### WHAT YOU WILL DO:
Please go through the records below and return every line holding the word "label".

-------- MATERIAL FOR THE TASK

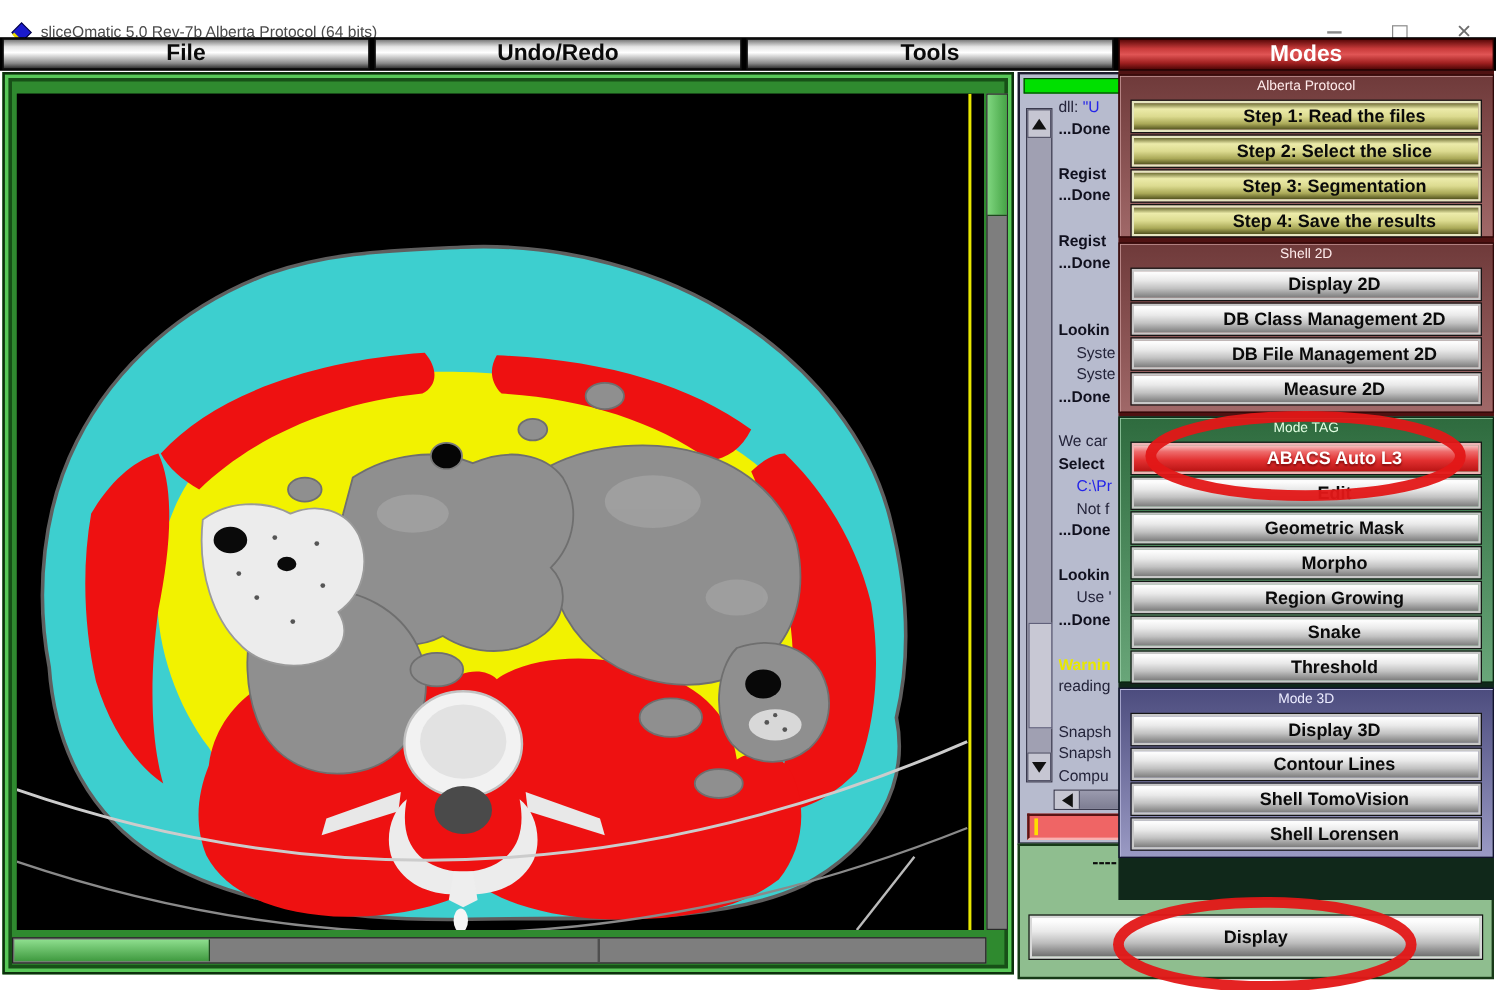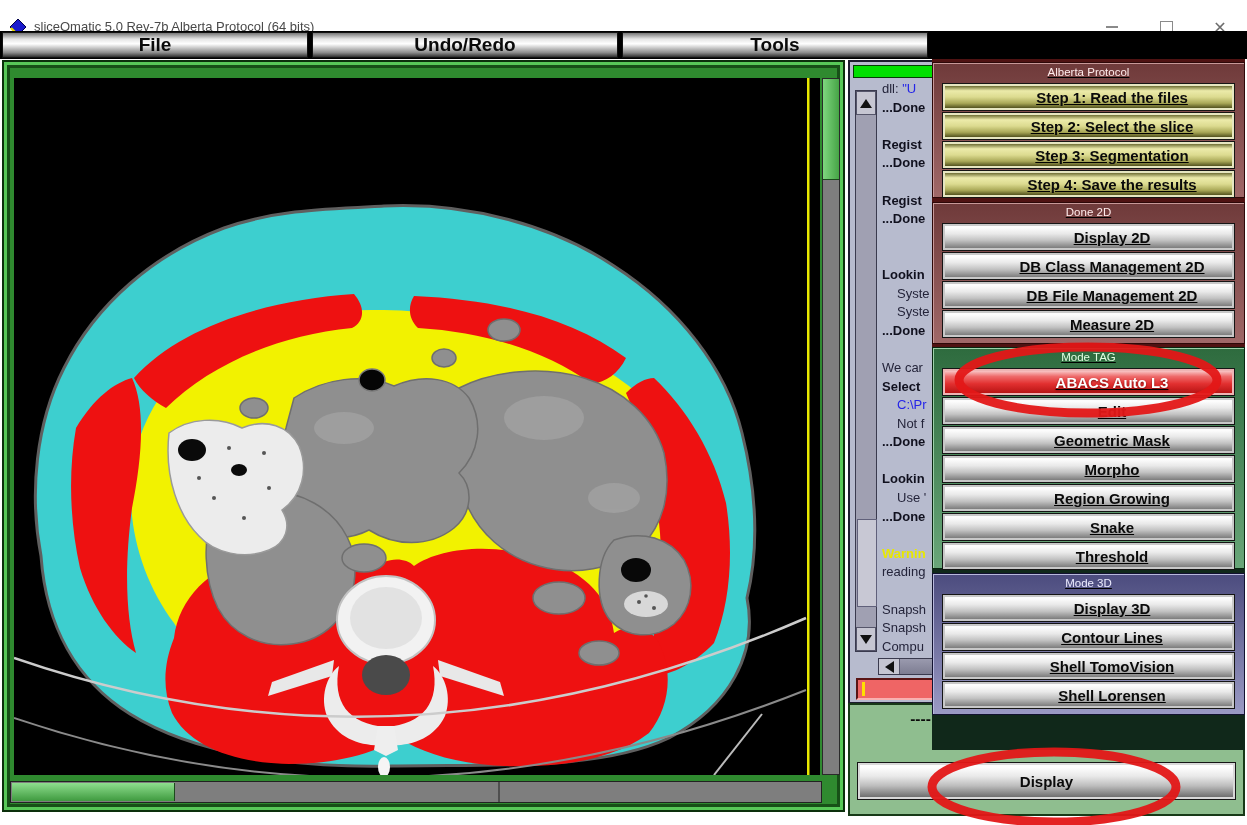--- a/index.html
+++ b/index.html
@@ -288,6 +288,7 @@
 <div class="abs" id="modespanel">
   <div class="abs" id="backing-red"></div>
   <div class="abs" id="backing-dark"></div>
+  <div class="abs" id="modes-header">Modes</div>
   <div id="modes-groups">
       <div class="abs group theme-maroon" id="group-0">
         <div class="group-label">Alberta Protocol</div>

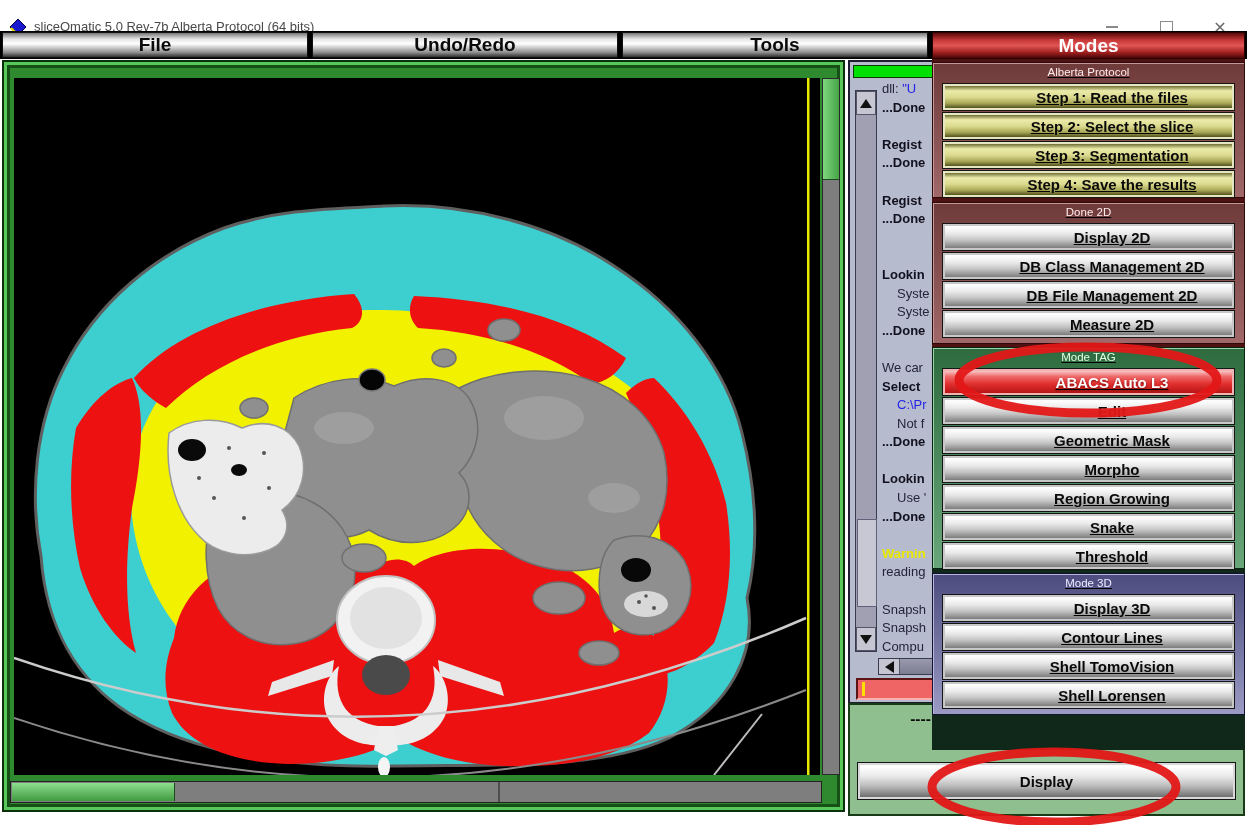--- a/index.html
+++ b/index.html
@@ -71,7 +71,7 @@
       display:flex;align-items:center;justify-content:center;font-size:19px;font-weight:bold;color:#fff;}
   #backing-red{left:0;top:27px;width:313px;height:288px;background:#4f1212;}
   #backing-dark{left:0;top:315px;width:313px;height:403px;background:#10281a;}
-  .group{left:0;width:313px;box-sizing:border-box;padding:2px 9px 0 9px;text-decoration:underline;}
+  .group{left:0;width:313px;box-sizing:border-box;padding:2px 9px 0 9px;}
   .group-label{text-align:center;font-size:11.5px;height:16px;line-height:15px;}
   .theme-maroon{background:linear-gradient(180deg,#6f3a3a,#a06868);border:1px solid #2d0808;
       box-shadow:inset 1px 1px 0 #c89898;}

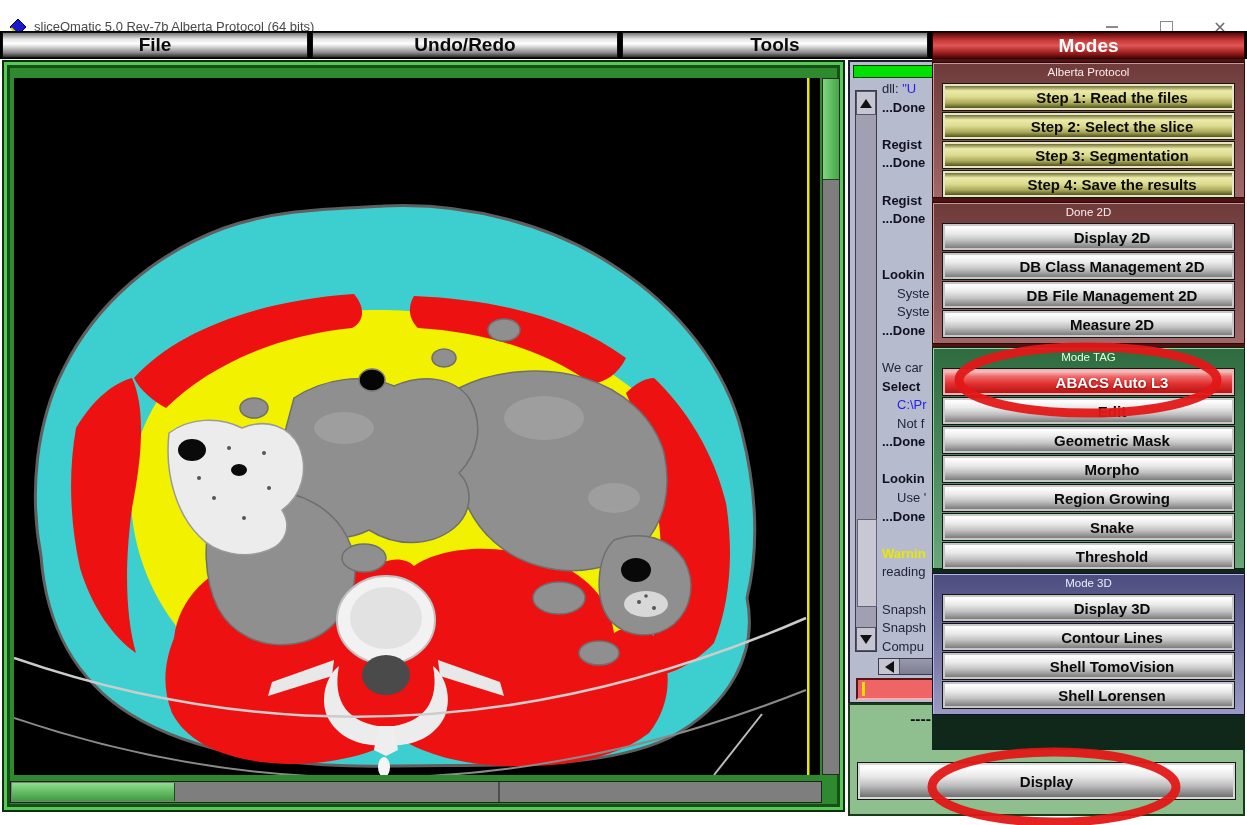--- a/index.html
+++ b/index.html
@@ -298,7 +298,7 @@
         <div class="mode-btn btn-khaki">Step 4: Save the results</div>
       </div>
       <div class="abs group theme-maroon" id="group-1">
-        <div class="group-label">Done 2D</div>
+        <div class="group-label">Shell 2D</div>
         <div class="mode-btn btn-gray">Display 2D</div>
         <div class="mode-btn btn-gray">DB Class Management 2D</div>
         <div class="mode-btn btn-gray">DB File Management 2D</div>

----------------

### ANSWER BOX:
         <div class="group-label">Alberta Protocol</div>
   .group-label{text-align:center;font-size:11.5px;height:16px;line-height:15px;}
-        <div class="group-label">Done 2D</div>
+        <div class="group-label">Shell 2D</div>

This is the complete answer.